**** ENTRIES SUPPLIED ****
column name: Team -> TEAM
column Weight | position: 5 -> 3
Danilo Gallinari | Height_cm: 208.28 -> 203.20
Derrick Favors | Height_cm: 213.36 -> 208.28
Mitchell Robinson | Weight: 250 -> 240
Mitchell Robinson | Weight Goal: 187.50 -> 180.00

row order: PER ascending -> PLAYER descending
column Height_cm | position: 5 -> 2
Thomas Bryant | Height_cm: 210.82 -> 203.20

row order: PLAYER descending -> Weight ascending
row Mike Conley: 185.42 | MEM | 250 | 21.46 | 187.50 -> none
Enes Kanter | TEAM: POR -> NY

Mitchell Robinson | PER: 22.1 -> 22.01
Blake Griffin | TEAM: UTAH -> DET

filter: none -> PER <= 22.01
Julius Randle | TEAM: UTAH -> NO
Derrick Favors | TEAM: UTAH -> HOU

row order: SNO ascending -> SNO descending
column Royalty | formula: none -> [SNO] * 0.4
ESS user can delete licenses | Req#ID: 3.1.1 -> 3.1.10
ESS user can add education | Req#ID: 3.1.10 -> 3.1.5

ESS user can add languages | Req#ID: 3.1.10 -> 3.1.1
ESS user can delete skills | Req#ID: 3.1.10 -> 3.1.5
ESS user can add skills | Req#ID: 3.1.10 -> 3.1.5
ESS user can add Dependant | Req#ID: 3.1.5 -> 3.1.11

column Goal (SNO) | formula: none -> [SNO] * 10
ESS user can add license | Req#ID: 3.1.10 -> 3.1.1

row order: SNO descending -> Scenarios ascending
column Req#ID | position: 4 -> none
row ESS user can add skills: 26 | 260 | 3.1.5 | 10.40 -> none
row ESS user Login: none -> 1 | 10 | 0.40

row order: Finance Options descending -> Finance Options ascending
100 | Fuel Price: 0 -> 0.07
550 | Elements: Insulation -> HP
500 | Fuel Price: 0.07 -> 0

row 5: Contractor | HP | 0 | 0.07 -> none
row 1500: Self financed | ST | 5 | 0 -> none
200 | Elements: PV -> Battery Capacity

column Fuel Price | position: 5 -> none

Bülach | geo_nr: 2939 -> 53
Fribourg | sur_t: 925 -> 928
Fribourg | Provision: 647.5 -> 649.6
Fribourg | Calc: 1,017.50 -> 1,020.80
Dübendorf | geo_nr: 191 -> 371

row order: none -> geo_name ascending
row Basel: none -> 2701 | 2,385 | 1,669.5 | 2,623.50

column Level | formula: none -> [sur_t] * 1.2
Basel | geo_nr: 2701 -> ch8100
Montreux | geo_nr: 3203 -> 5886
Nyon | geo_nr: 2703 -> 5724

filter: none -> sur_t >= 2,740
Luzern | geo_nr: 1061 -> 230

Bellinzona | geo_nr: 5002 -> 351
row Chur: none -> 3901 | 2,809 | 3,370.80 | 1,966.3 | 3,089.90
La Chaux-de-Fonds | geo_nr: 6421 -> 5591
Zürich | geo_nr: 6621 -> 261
****
AIM OF THE TASK
Please return every line in the data that includes the string "delete".

ANSWER
ESS user can delete licenses | Req#ID: 3.1.1 -> 3.1.10
ESS user can delete skills | Req#ID: 3.1.10 -> 3.1.5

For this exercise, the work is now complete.